In this story, Prolix the soothsayer claims that the village of the Gauls will become polluted by a divine curse. Asterix thinks that the man is a charlatan, and his fellow villagers are concerned about sacrilege.

==Plot summary==
Frightened by a thunderstorm, the Gauls — with the exception of Getafix, who is at his annual druid meeting — are huddled in the chief's hut, when they are visited by a soothsayer, called Prolix, who predicts that "when the storm is over, the weather will improve" and additionally predicts a fight (caused by the villagers' habitual argument over the over-ripeness of fish sold by fishmonger Unhygienix). Asterix alone correctly identifies the soothsayer as a charlatan.

Upon Prolix's departure, the chief's wife Impedimenta preserves him in hiding near the village, where she and the other villagers question him at will; forbidding only Asterix and Obelix. Later, Obelix eludes Impedimenta and, upon encountering Prolix, chases him up a tree. Prolix diverts him by claiming to see a vision of a beautiful woman who loves warriors matching Obelix's description. Obelix returns to the village and almost instantly falls for Mrs. Geriatrix. Prolix meanwhile is arrested by an optio, who brings Prolix before the centurion (Voluptuous Arteriosclerosus) of the Roman camp Compendium, who decides to use the imposter's persuasive skills against the Gauls. Upon Impedimenta's discovery of Asterix near Prolix's camp, consternation spreads among the villagers on grounds of a threatened sacrilege. At the Romans' behest, Prolix returns, claiming dramatically that soon the air in the village will become polluted by a divine curse. Terrified, most of the villagers flee to a nearby island for the curse to exhaust itself, while Asterix, Obelix and Dogmatix stay behind.

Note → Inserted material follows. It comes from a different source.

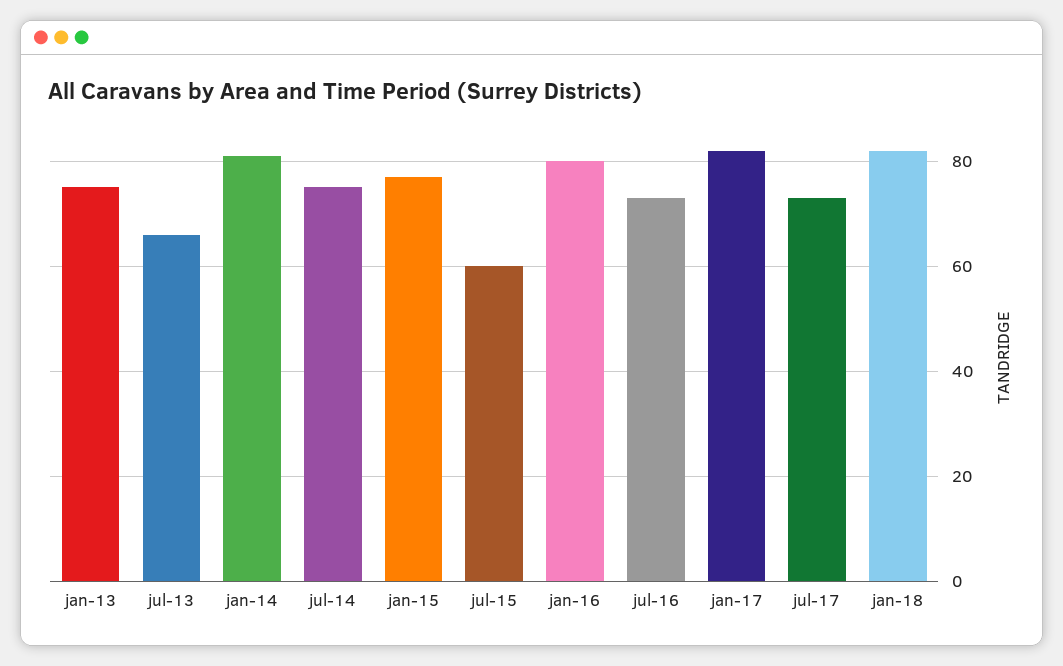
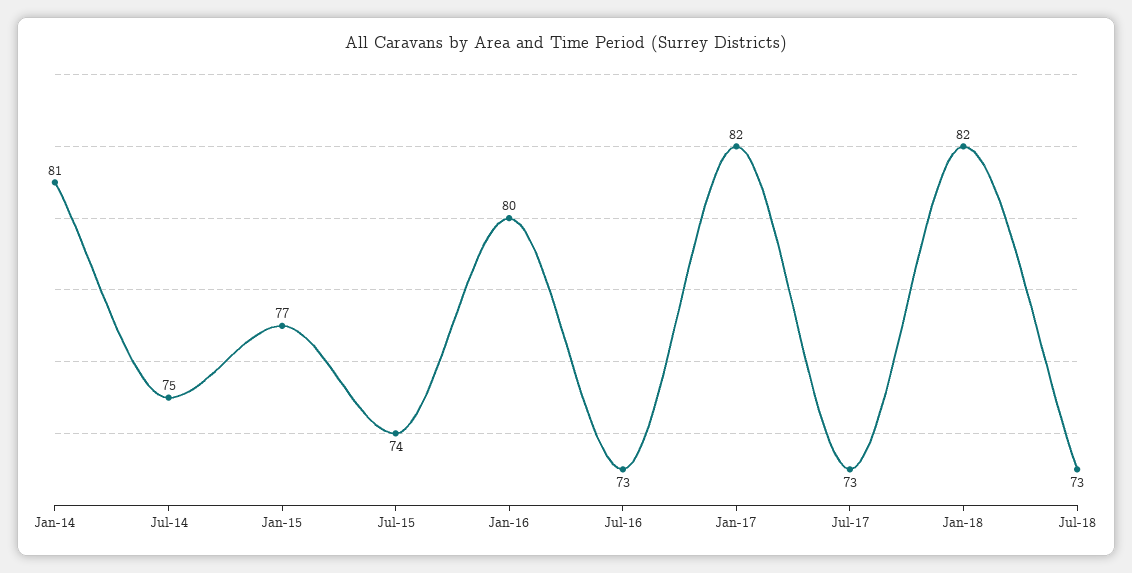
jan-13: 75 -> none
jul-13: 65 -> none
jul-15: 60 -> 74
Jul-18: none -> 73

The Romans soon arrive to claim the village, while Asterix and Obelix hide in the undergrowth. Getafix returns from his conference, and upon hearing of the situation, turns Prolix's ruse against him by creating and spreading a foul-smelling mixture of gasses. These expel the Romans, Prolix, and Cacofonix the Bard, who returns to the other Gauls on the island to confirm Prolix's prophecy. Prolix himself is perplexed by this confirmation, while the Centurion sends word to Caesar that "all of Gaul is now conquered"; and hoping to become dictator himself, he has the soothsayer tell him exaggerated stories of the luxuries emperors enjoy. Getafix, Asterix and Obelix join the other villagers on the island, where Getafix reveals he created the "foul air" that expelled the Romans; but Impedimenta and the other women remain convinced Prolix was genuine, on grounds of his having flattered them in earlier predictions. Asterix therefore determines to take the soothsayer by surprise and thus prove him fallible.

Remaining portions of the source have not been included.